Ces enjolivements affreux dans les portraits de gens qui exigeaient à la fois d'être ressemblants, séduisants et spirituels ont produit des oeuvres monstrueuses de fadeur et des crimes contre cette vérité en art sans laquelle rien ne résiste au temps."
Léon Gard
Georges Renand a constitué une des plus importantes collections d'oeuvres d'art de son temps. Lorsqu'une partie de celle-ci fut dispersée à Drouot-Montaigne entre 1986 et 1987, au cours de quatre séances mémorables, le public put découvrir une série de chefs d'oeuvre tels que The Piebald horse de Paulus Potter, aujourd'hui conservé au Getty Museum, Paysanne près de l’âtre de Van Gogh ou Une vue de la Seine de Seurat, désormais dans les collections du Musée d'Orsay et du Metropolitan Museum de New York et cela sans compter d'autres merveilles d'Ingres, Corot, Seurat, Cézanne, Matisse ou Modigliani (La Belle Romaine et La Femme à la cravate noire entre autres).

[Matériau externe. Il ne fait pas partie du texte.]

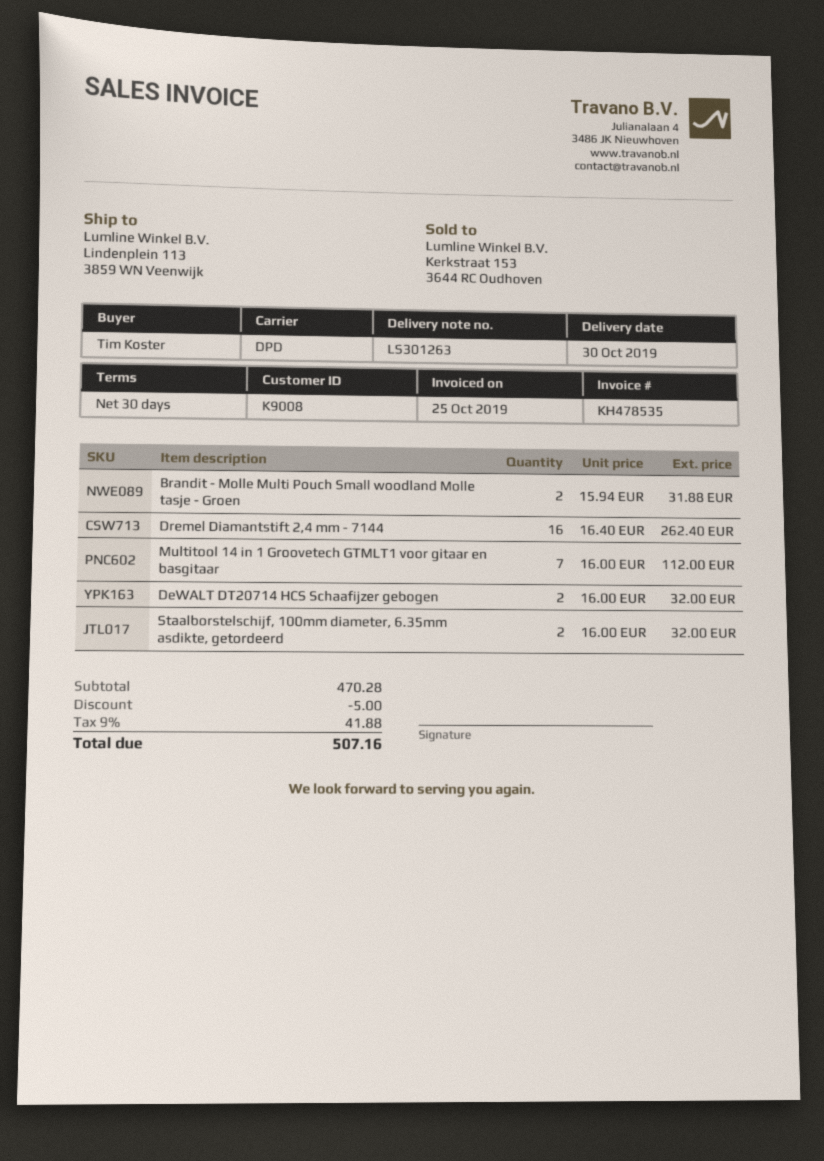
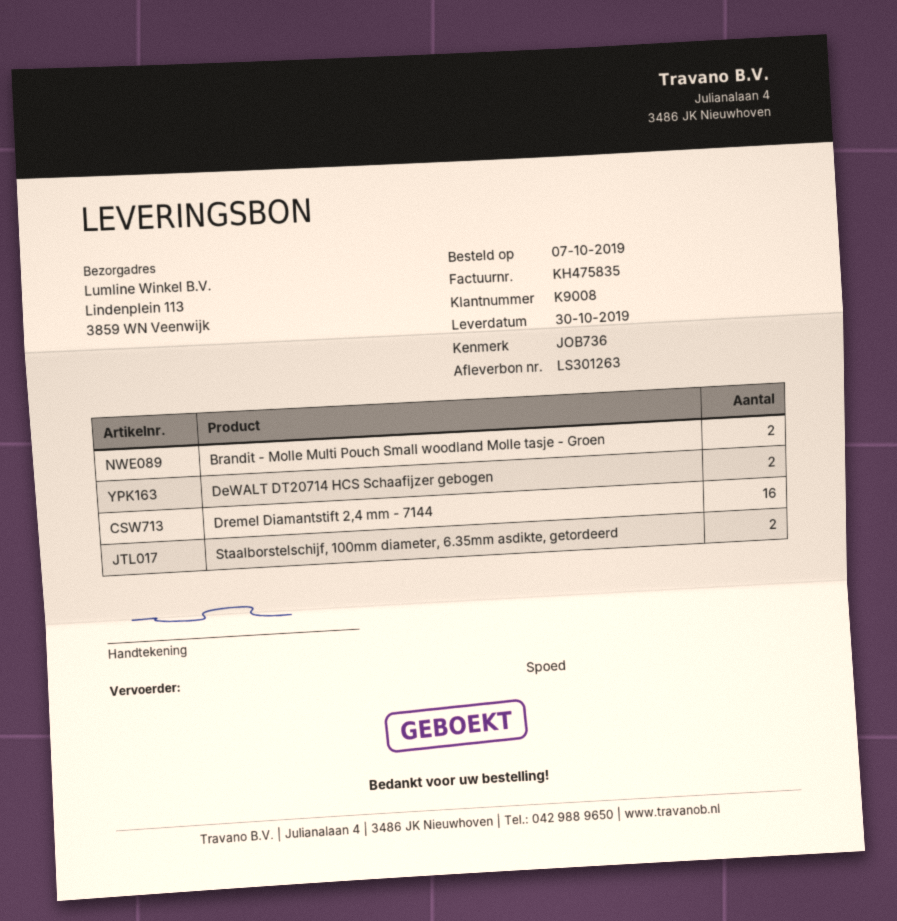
invoice number: KH478535 -> KH475835
shipping method: DPD -> express
Multitool 14 in 1 Groovetech GTMLT1 voor gitaar en basgitaar: 7 -> none

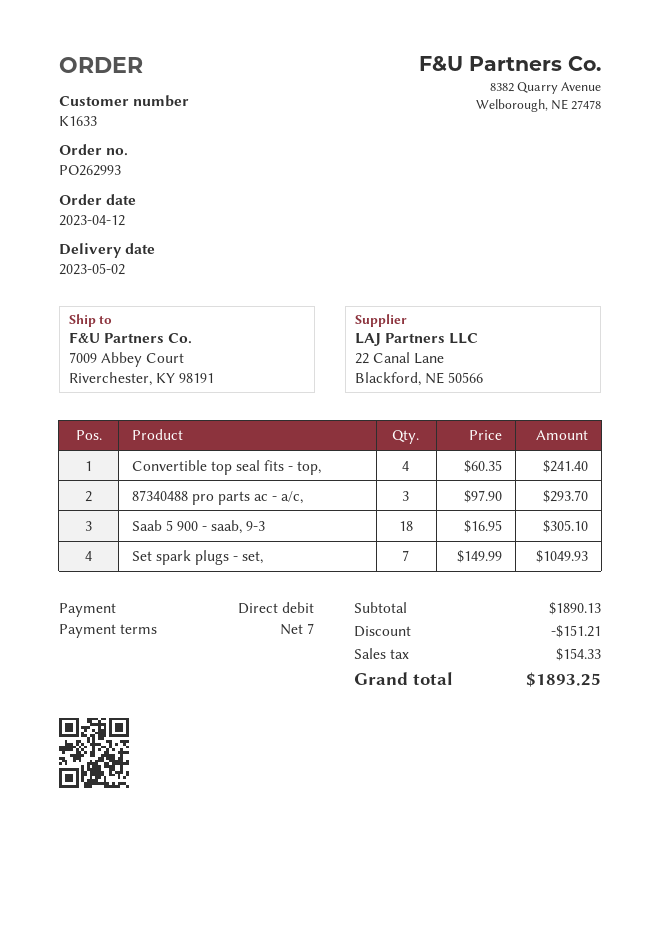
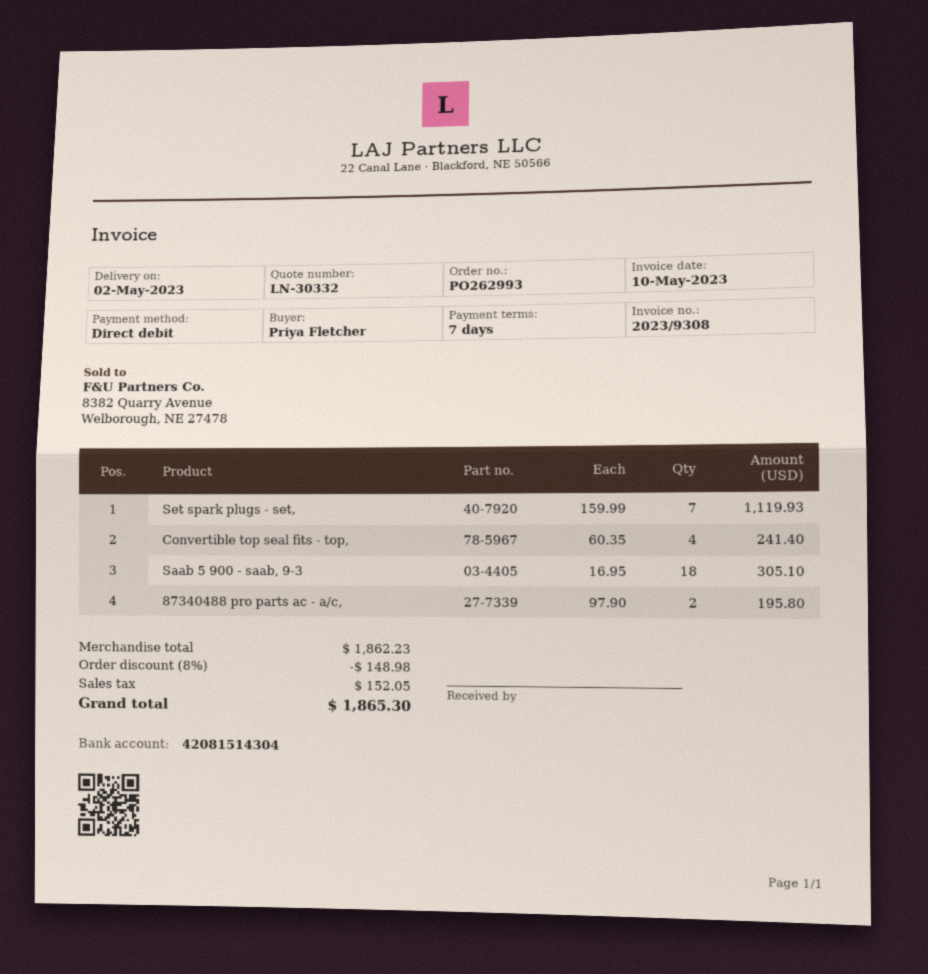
87340488 pro parts ac - a/c,: 3 x 97.90 = 293.70 -> 2 x 97.90 = 195.80
Set spark plugs - set,: 7 x 149.99 = 1049.93 -> 7 x 159.99 = 1119.93
subtotal: 1890.13 -> 1862.23
discount: 151.21 -> 148.98
tax: 154.33 -> 152.05
total: 1893.25 -> 1865.30

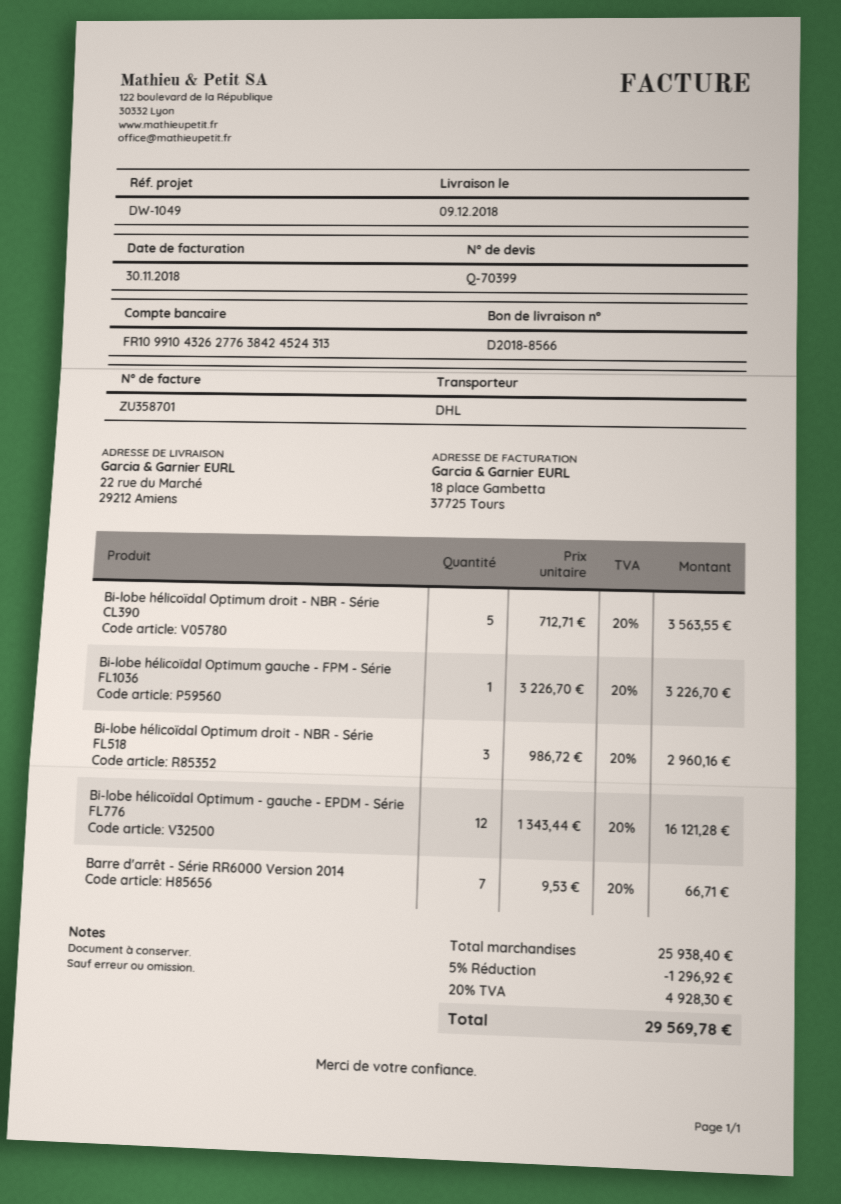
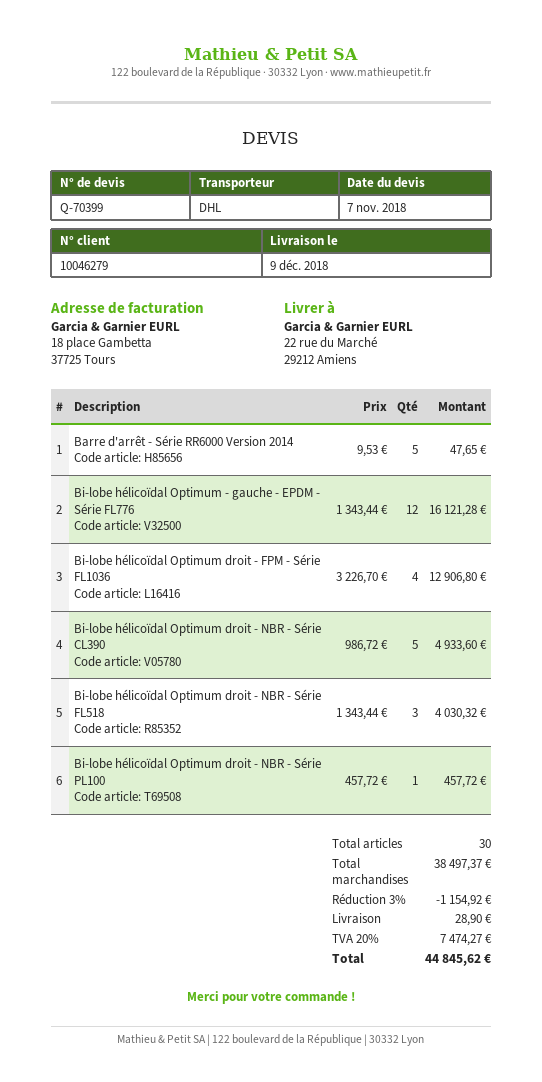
Bi-lobe hélicoïdal Optimum droit - NBR - Série CL390: 5 x 712.71 = 3563.55 -> 5 x 986.72 = 4933.60
Bi-lobe hélicoïdal Optimum gauche - FPM - Série FL1036: 1 x 3226.70 = 3226.70 -> none
Bi-lobe hélicoïdal Optimum droit - NBR - Série FL518: 3 x 986.72 = 2960.16 -> 3 x 1343.44 = 4030.32
Barre d'arrêt - Série RR6000 Version 2014: 7 x 9.53 = 66.71 -> 5 x 9.53 = 47.65
Bi-lobe hélicoïdal Optimum droit - FPM - Série FL1036: none -> 4 x 3226.70 = 12906.80
Bi-lobe hélicoïdal Optimum droit - NBR - Série PL100: none -> 1 x 457.72 = 457.72
subtotal: 25938.40 -> 38497.37
discount: 5% = 1296.92 -> 3% = 1154.92
shipping: none -> 28.90
tax: 20% = 4928.30 -> 20% = 7474.27
total: 29569.78 -> 44845.62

Cette collection comportait aussi une quinzaine d'oeuvres de Léon Gard, dont le portrait de Georges Renand (ci-contre), le portrait de son épouse (ci-dessous), des natures mortes et des vues de Paris.
Il y a longtemps qu'on ne fait plus de peinture proprement dite. On exprime seulement des idées, bien ou mal, par le moyen de la peinture. Si ces idées sont à la mode, la peinture qui les exprime fortement passe pour bonne tant que ces idées sont à la mode. La postérité, elle, ne retient que l'oeuvre picturale : c'est pourquoi il y a toujours tant de distance entre la peinture qui passe pour bonne à son époque et celle qui est tenue définitivement pour telle.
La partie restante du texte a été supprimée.